Newsweek underwent a big splashy redesign in late May in the hope that it could turn around the magazine’s sagging fortunes, but so far there hasn’t been a considerable bump in newsstand sales.
Newsweek sold an average of 66,702 copies off the newsstand in its first six weeks since the redesign versus the 66,533 issues that it averaged for the previous 18 issues in 2009, according to the Audit Bureau of Circulations’ Rapid Report.
More troubling, in the last four weeks that numbers are available, the magazine’s sales slid each week from 85,000 copies sold to 75,000 to 67,100 to 50,000. The ABC numbers are available through its June 29 issue.
The best-selling issue for the revamped magazine—and the second-best seller of the year—was the Oprah cover with the headline CRAZY TALK, which sold 85,000 copies. A cover on the Iranian elections, which didn’t look demonstrably different than the old Newsweek, was the worst seller out of the bunch, with 50,000 copies sold.
A Newsweek spokesman, Frank DeMaria, said he disagreed that magazine sales have been flat when compared to how sales are down across the industry.
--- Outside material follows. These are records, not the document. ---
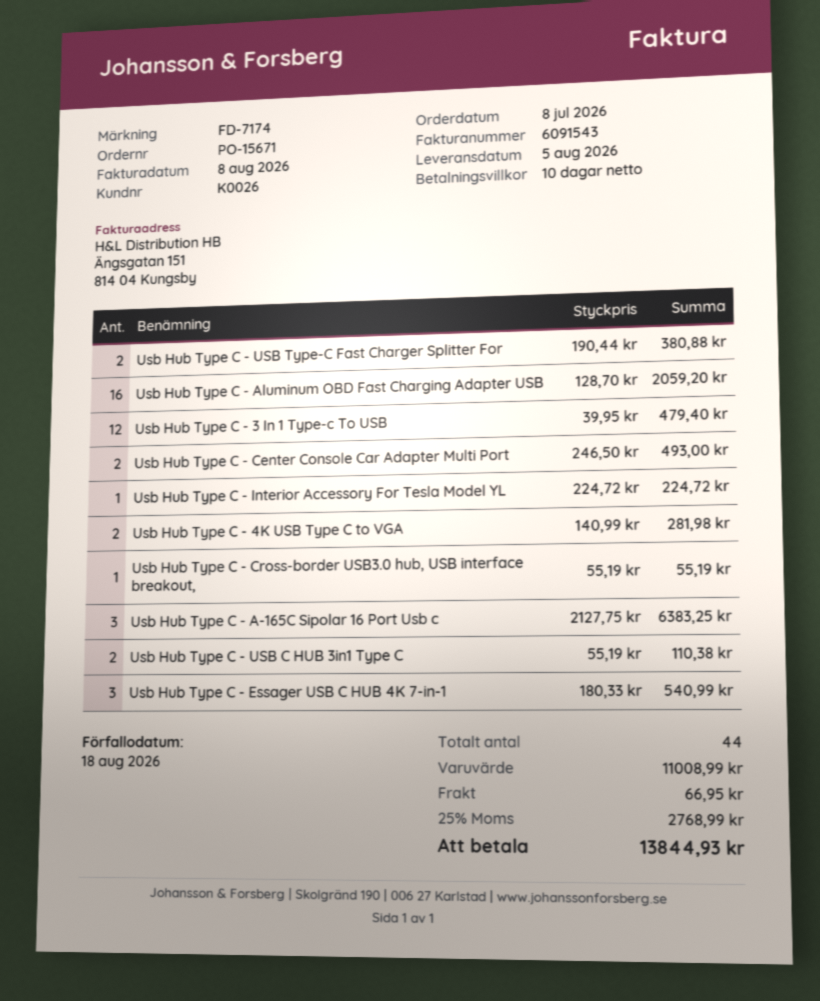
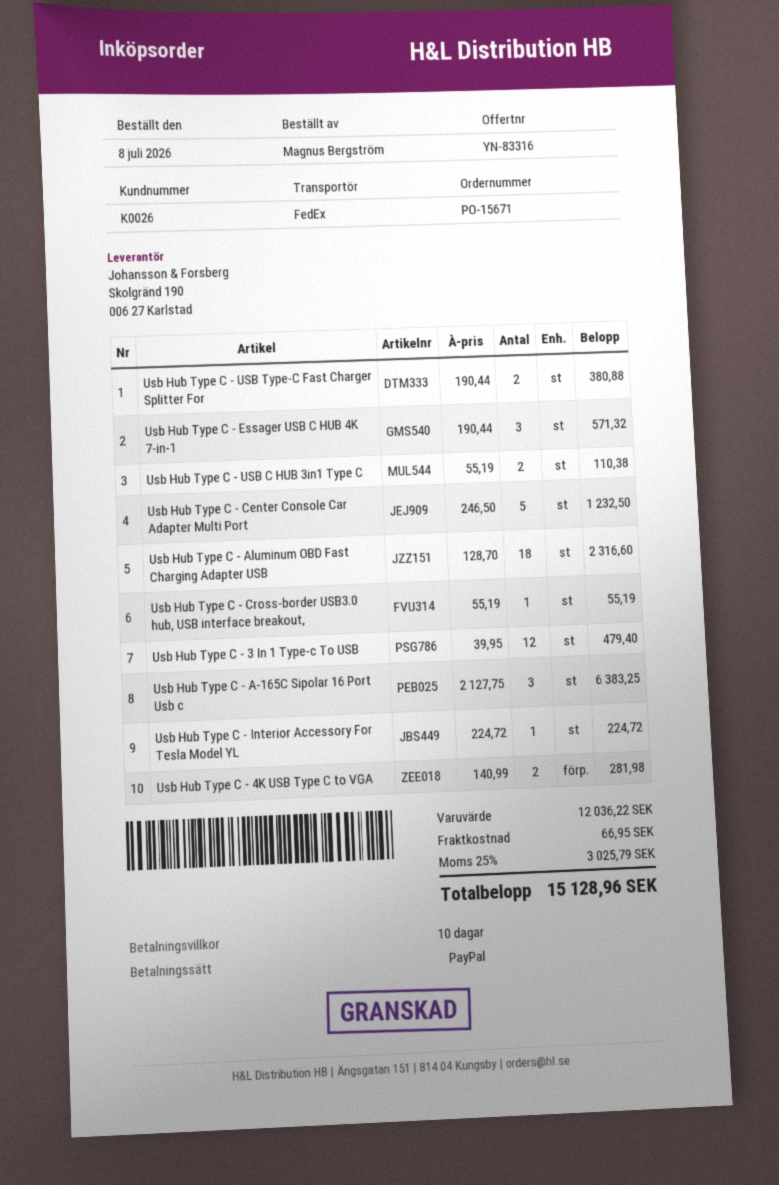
Usb Hub Type C - Aluminum OBD Fast Charging Adapter USB: 16 x 128.70 = 2059.20 -> 18 x 128.70 = 2316.60
Usb Hub Type C - Center Console Car Adapter Multi Port: 2 x 246.50 = 493.00 -> 5 x 246.50 = 1232.50
Usb Hub Type C - Essager USB C HUB 4K 7-in-1: 3 x 180.33 = 540.99 -> 3 x 190.44 = 571.32
subtotal: 11008.99 -> 12036.22
tax: 25% = 2768.99 -> 25% = 3025.79
total: 13844.93 -> 15128.96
“We feel internally that we’ve had [a bump],” he said. “If we’re down in June 5 percent year on year, and others are down substantially more than that, we feel the relaunch is doing well.”
He pointed to The Economist, which he said is down more than 20 percent year-over-year in the month of June.
He also said that the Michael Jackson cover, which appeared three weeks ago, is expected to do far better than average.
At the same time, over the last two weeks, Newsweek‘s covers with Ted Kennedy and Eric Holder, like the Iran cover, did not have that same fresh feel as the Oprah cover did.
We’ll continue to watch closely.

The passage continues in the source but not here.